▶ **Your assignment**
Please restate the records below word for word, leaving out every picture.

(Source data)
____________

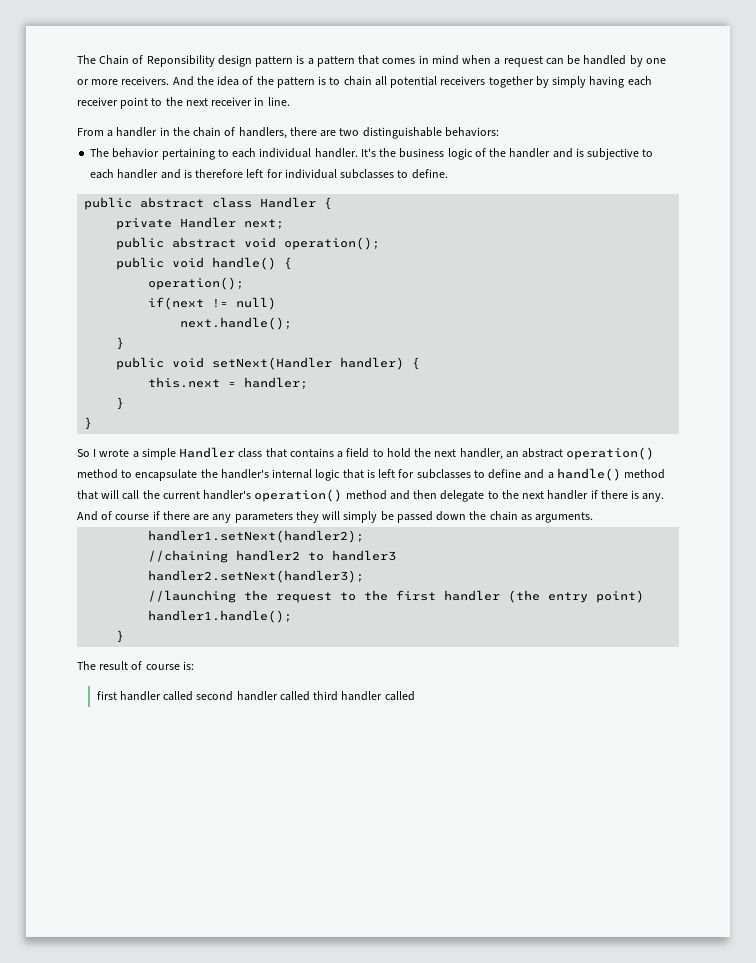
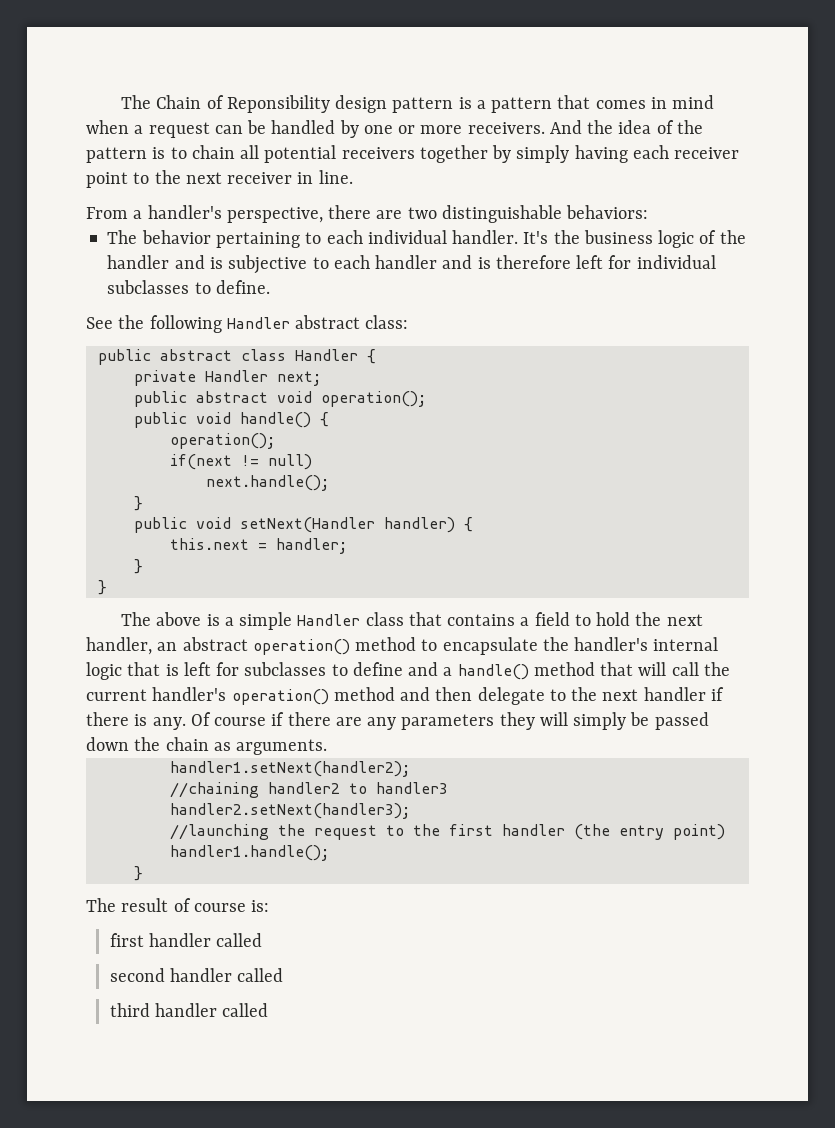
[116,127,287,139] handler in the chain of handlers, -> [147,205,323,223] handler's perspective,
(448, 174) none -> [86,315,409,333] // See the following Handler abstract class:
[77,449,130,457] So I wrote -> [120,612,220,626] The above is
[77,511,113,521] And of -> [190,712,211,726] Of
(194, 696) none -> (263, 940) //
(310, 696) none -> (284, 975) //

____________

▶ **Exercise result**
[116,127,287,139] handler in the chain of handlers, -> [147,205,323,223] handler's perspective,
(448, 174) none -> [86,315,409,333] // See the following Handler abstract class:
[77,449,130,457] So I wrote -> [120,612,220,626] The above is
[77,511,113,521] And of -> [190,712,211,726] Of
(194, 696) none -> (263, 940) //
(310, 696) none -> (284, 975) //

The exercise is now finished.